[Data shown Boundary: Start]

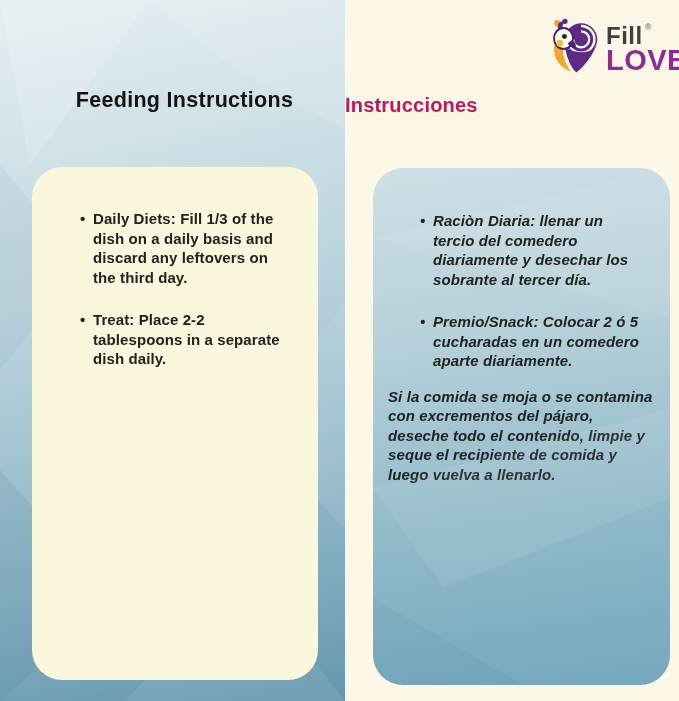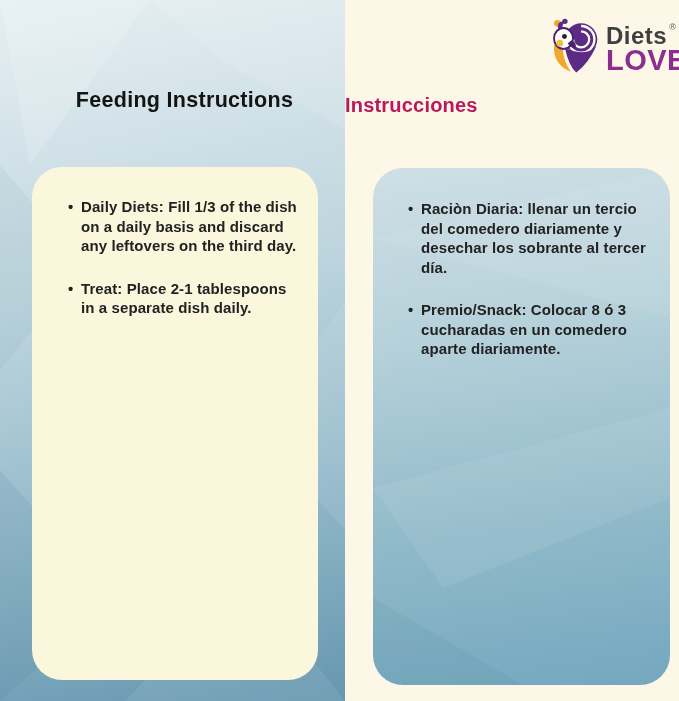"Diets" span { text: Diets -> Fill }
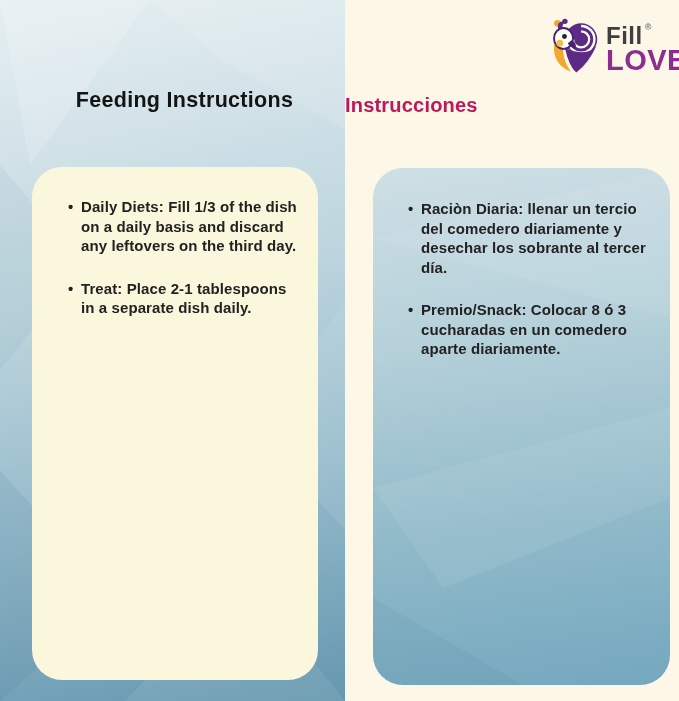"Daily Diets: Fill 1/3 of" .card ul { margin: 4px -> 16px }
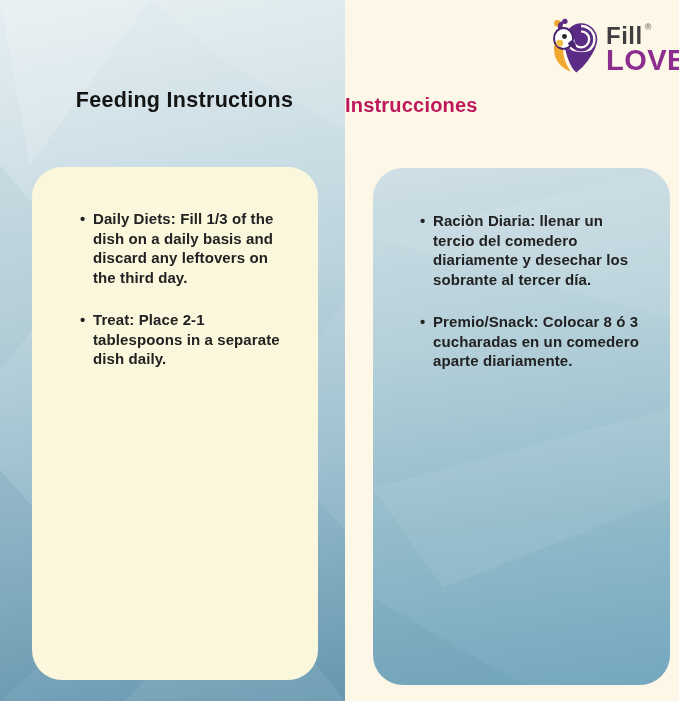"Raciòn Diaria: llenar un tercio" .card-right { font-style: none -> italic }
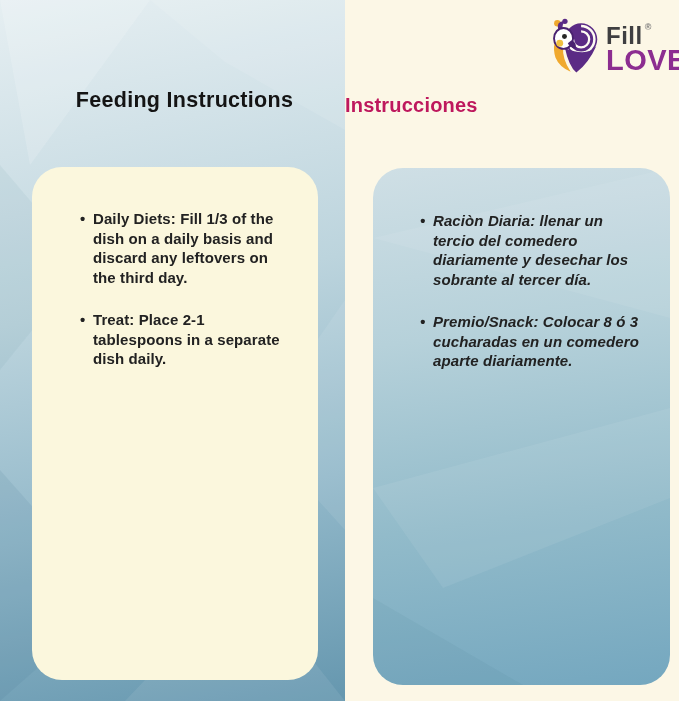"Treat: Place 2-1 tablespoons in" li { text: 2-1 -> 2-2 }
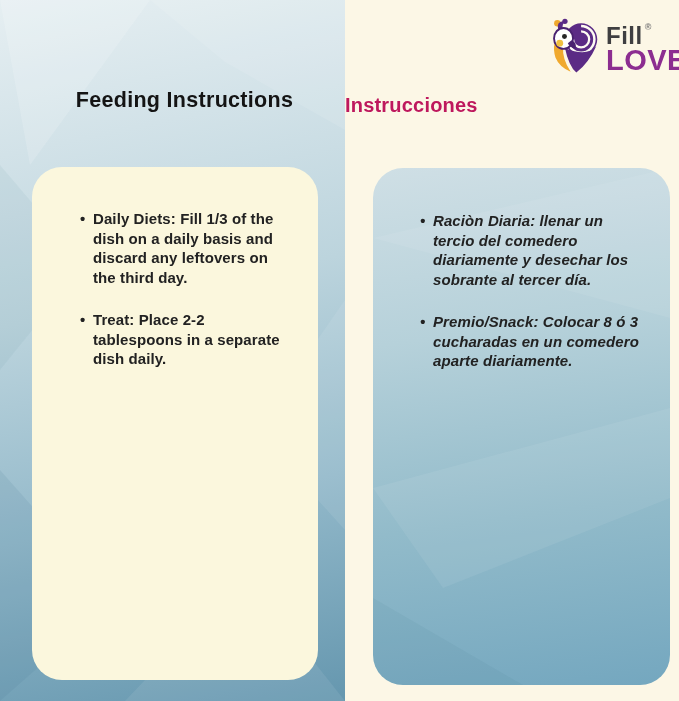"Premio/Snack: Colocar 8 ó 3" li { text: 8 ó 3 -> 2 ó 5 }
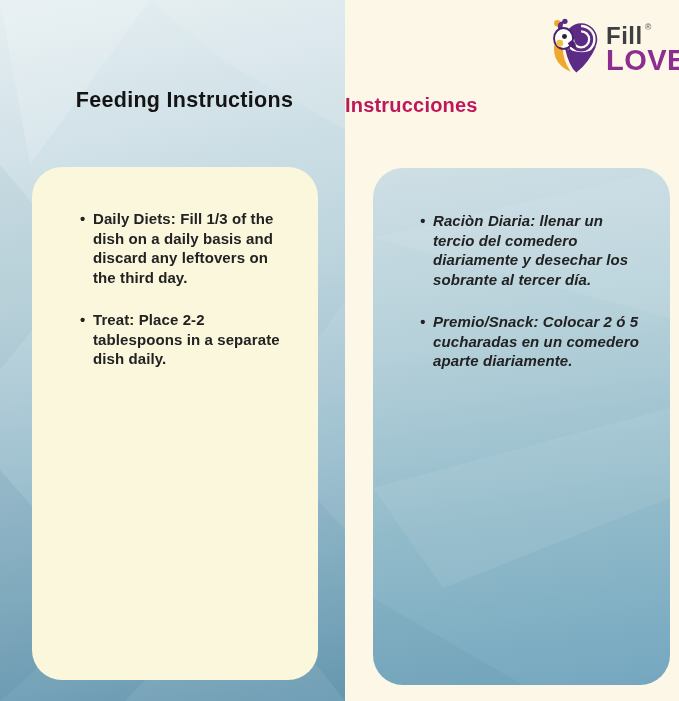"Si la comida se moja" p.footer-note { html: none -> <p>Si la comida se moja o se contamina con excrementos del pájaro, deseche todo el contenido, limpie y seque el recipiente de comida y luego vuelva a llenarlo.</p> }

[Data shown Boundary: End]
[Data shown Boundary: Start]

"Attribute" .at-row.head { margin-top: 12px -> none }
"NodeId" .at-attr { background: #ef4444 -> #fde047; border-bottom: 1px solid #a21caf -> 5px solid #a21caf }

[Data shown Boundary: End]

Work to complete:
Above are the records; please give again, exactly and in full, only the lines that run from the line with "text: Diets ->" through the line with "Colocar 8 ó", with no pictures.

Exercise response:
"Diets" span { text: Diets -> Fill }
"Daily Diets: Fill 1/3 of" .card ul { margin: 4px -> 16px }
"Raciòn Diaria: llenar un tercio" .card-right { font-style: none -> italic }
"Treat: Place 2-1 tablespoons in" li { text: 2-1 -> 2-2 }
"Premio/Snack: Colocar 8 ó 3" li { text: 8 ó 3 -> 2 ó 5 }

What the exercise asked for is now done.